* _Problem details_
Please transcribe the entries below without changing a single character.

-------- Raw data

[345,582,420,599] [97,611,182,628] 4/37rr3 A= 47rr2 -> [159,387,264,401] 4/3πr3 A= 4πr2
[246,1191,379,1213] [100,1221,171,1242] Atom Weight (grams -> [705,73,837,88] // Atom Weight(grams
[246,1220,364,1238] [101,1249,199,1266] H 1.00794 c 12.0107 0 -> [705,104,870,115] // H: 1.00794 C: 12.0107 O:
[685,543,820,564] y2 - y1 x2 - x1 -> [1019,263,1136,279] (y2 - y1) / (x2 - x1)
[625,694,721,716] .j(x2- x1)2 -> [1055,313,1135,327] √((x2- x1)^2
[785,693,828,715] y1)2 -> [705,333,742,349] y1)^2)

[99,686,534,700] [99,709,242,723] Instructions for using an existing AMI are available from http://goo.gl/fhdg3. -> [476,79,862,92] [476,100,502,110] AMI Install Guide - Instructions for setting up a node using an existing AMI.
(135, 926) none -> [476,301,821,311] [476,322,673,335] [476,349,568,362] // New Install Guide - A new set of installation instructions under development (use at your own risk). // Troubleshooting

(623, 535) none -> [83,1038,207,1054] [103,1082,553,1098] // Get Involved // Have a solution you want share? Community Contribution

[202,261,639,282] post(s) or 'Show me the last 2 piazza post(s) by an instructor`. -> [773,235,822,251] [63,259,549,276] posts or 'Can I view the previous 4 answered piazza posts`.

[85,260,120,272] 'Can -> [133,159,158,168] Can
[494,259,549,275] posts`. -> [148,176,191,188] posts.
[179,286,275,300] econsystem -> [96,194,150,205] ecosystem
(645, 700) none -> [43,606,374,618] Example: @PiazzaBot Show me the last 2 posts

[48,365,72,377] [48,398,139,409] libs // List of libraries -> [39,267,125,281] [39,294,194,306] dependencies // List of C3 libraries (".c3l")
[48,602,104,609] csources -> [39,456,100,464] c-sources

----------------

* _Expected answer_
[345,582,420,599] [97,611,182,628] 4/37rr3 A= 47rr2 -> [159,387,264,401] 4/3πr3 A= 4πr2
[246,1191,379,1213] [100,1221,171,1242] Atom Weight (grams -> [705,73,837,88] // Atom Weight(grams
[246,1220,364,1238] [101,1249,199,1266] H 1.00794 c 12.0107 0 -> [705,104,870,115] // H: 1.00794 C: 12.0107 O:
[685,543,820,564] y2 - y1 x2 - x1 -> [1019,263,1136,279] (y2 - y1) / (x2 - x1)
[625,694,721,716] .j(x2- x1)2 -> [1055,313,1135,327] √((x2- x1)^2
[785,693,828,715] y1)2 -> [705,333,742,349] y1)^2)

[99,686,534,700] [99,709,242,723] Instructions for using an existing AMI are available from http://goo.gl/fhdg3. -> [476,79,862,92] [476,100,502,110] AMI Install Guide - Instructions for setting up a node using an existing AMI.
(135, 926) none -> [476,301,821,311] [476,322,673,335] [476,349,568,362] // New Install Guide - A new set of installation instructions under development (use at your own risk). // Troubleshooting

(623, 535) none -> [83,1038,207,1054] [103,1082,553,1098] // Get Involved // Have a solution you want share? Community Contribution

[202,261,639,282] post(s) or 'Show me the last 2 piazza post(s) by an instructor`. -> [773,235,822,251] [63,259,549,276] posts or 'Can I view the previous 4 answered piazza posts`.

[85,260,120,272] 'Can -> [133,159,158,168] Can
[494,259,549,275] posts`. -> [148,176,191,188] posts.
[179,286,275,300] econsystem -> [96,194,150,205] ecosystem
(645, 700) none -> [43,606,374,618] Example: @PiazzaBot Show me the last 2 posts

[48,365,72,377] [48,398,139,409] libs // List of libraries -> [39,267,125,281] [39,294,194,306] dependencies // List of C3 libraries (".c3l")
[48,602,104,609] csources -> [39,456,100,464] c-sources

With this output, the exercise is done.